Он замолчал. А я как-то остро поняла, что этот вариант совсем не вариант в нашем случае. И что за просто так мир такие подарки не дарит.
– Жизнь матери в обмен на нормальное потомство? – хрипло уточнила я.
– Не в полной мере, – кивнул Гамильтон. – Жизнь останется, как и разум. Но возможность изменять параметры своего тела, магия, здоровье и долголетие – все это будет разделено между щенками.

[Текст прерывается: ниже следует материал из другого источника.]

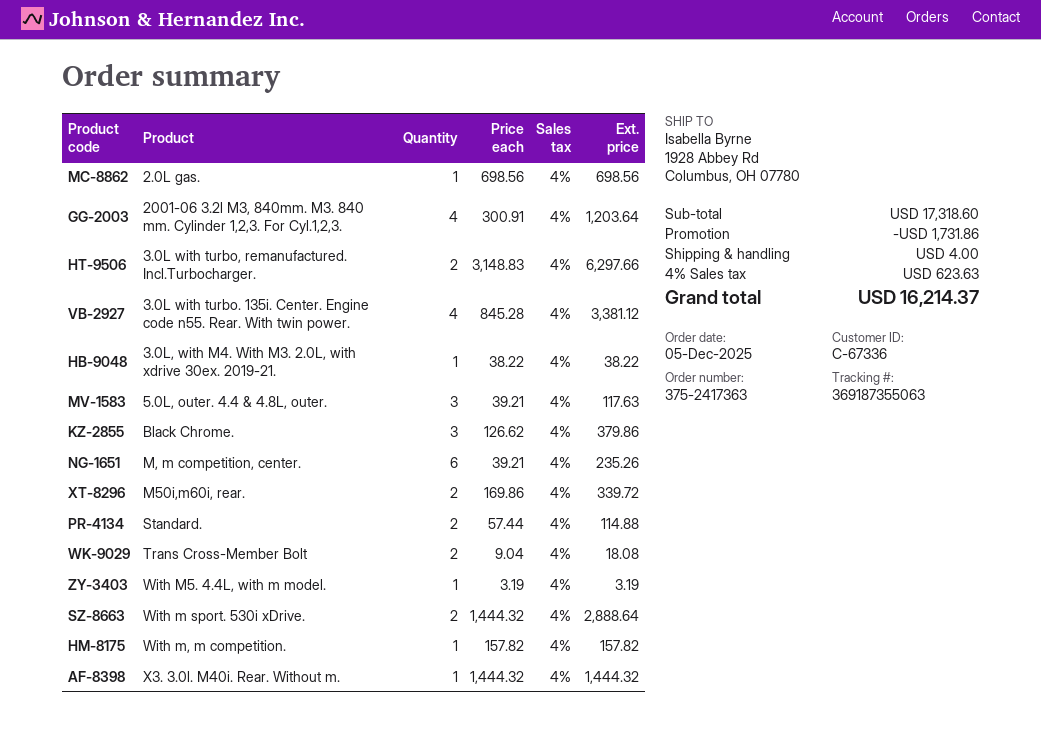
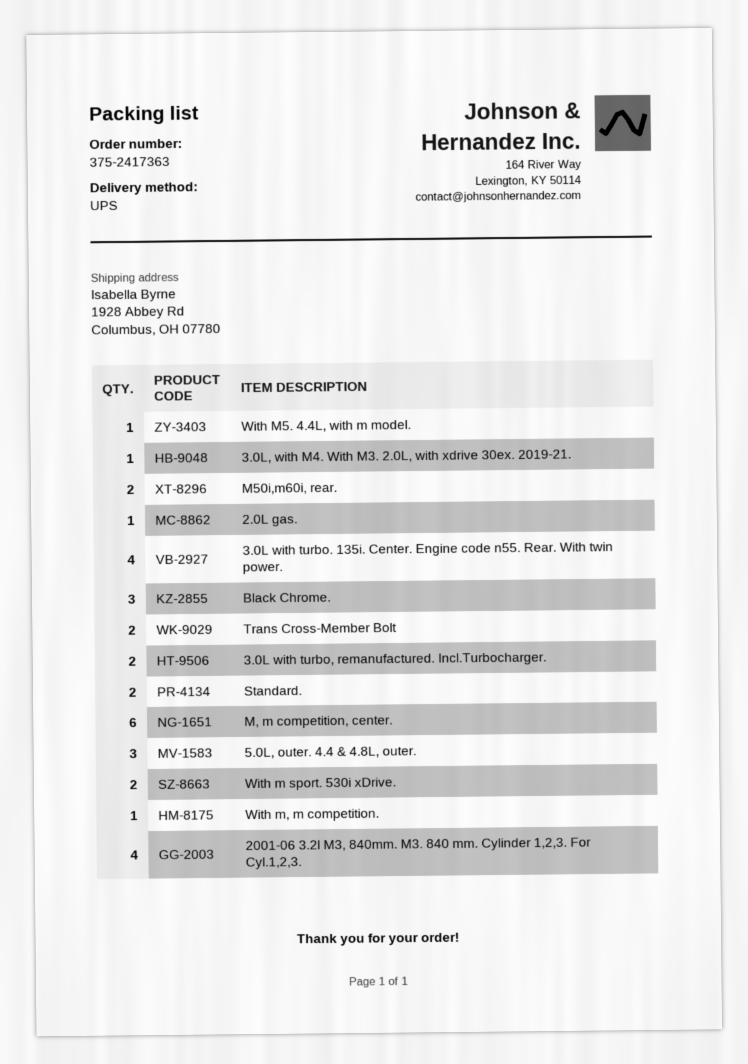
X3. 3.0l. M40i. Rear. Without m.: 1 -> none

Что самое страшное, я могла понять и Ауэтари. Она явно все обдумала и заранее смирилась с ценой.
– Теперь я понимаю, что вы просто созданы друг для друга, – выдохнула я в итоге. – Знаешь, тебе стоит придумать достойный подарок.
– Думаешь, поможет?
– Создаст правильный настрой, – серьезно кивнула я. – Никакие драгоценности и никакая пища не заменят тебя, Гамильтон. Но, так как ты жив, милые и тщательно продуманные подарки могут подарить чуточку хорошего настроения. А где оно, там и конструктивный разговор. И вот вопрос, что вам мешает совместить приятное с полезным – жить у нас, а детей вынашивать в родном мире?
Гамильтон глубокомысленно хмыкнул и, вытянув из воздуха свою трубку, раскурил табак. Чтобы через секунду чихнуть вперемешку с истерическим лаем.
– Кажется, кто-то только что бросил курить, – фыркнула я и подобрала уроненную на землю трубку, – целители одобряют. Курение вредит вашему здоровью, нюху и кошельку.
– Я так старался избавиться от дурной привычки, – мой компаньон дернул шкурой и потер лапой нос, – что в итоге даже подумать не успел, а трубка уже дымится.
– Сила привычки, – я сощурилась, вспоминая, когда же я последний раз видела Генерала курящим, – но, знаешь, ты молодец. Столько времени держался и сорвался только в сложный, острый момент.
– Но сорвался, – хмуро произнес Гамильтон.
– Но больше не сорвешься, тебе явно не понравилось, – я хихикнула. – Оставляю тебя обдумывать подарки, а сама…
– Да что тут думать, – усмехнулся Гамильтон, – все я знаю.
– О нет, мой дорогой, – я присела на корточки и обняла компаньона за шею, – умоляю, сначала подумай. Мужчина-бассет от мужчины-человека отличается не слишком сильно. Так что отбрось очевидное и повспоминай прошлое – обнаружишь много интересного. Но и про кровяную колбасу тоже не забывай. Просто… Просто баловать надо не только желудок.